"Nada se espalha com maior rapidez do que um boato" (Virgílio)

Razão louca e razão sábia


Os tempos modernos surgiram mar­cados pelo ideal da racionalidade que culminou no Iluminismo do século XVIII. Superando a concepção medie­val, centrada na tradição e na visão re­ligiosa do mundo, a modernidade se toma laica (não-religiosa) e busca na ra­zão a possibilidade da autonomia do homem. O desenvolvimento técnico e científico é a expressão do racionalismo dos tempos modernos.
Mas, quando nos referimos à racio­nalidade da sociedade contemporânea, é bom indagar a respeito de que razão estamos falando. A razão que serve pa­ra o desenvolvimento da técnica é a ra­zão instrumental, bem diferente da razão vital, por meio da qual o homem se tor­na capaz de compreender criticamente a situação em que vive.
Ora, se nunca o homem teve tanto saber nem tanto poder em suas mãos, também é verdade que o acréscimo de saber e de poder não tem sido acom­panhado de sabedoria. O homem con­temporâneo sabe o que fazer e como fa­zer, mas perdeu de vista o para que fazer. 

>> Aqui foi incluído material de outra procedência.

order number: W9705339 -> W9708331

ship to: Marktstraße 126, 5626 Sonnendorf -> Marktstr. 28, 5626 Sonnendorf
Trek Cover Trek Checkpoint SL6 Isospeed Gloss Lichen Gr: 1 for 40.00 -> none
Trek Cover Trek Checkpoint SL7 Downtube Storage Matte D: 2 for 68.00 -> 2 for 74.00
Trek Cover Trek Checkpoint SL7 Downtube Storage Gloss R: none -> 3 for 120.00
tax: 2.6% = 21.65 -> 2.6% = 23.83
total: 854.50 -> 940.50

O "especialista competente" pode ser o "aprendiz de feiticeiro" que não reflete suficientemente bem a respeito dos fins de sua ação. Fazemos essa triste constatação quando nos defrontamos com o desequilíbrio entre riqueza e mi­séria, a violência das guerras com seus armamentos sofisticados, os níveis in­suportáveis de competição, o consumo desenfreado criando necessidades arti­ficiais, as desordens morais da socieda­de centrada nos valores de posse.
Além disso, uma das inúmeras con­tradições da sociedade pós-industrial é que o homem se acha saturado de in­formações inúmeras e complexas, mas tão rápidas e fragmentadas (como um videoclipe!), que nem sempre é capaz de reorganizá-las de forma crítica. A grande "maioria silenciosa" é despolitizada e mais preocupada com os pro­blemas do seu cotidiano individual, com os problemas práticos de alcance imediato.
Presenciamos no século XX um pe­ríodo de crise: a razão, que deveria ser­vir para vincular o homem ao real a fim de compreendê-lo, para escolher o que é melhor para sua vida, essa razão se acha "enlouquecida".
O trabalho da filosofia consiste em recuperar a razão sábia, a razão vital, como instrumento para resgatar o sen­tido humano do mundo.

Fonte:

ARANHA, Maria Lúcia de Arruda e MARTINS, Maria Helena Pires. Temas de Filosofia. São Paulo, Moderna, 2000 (edição digital).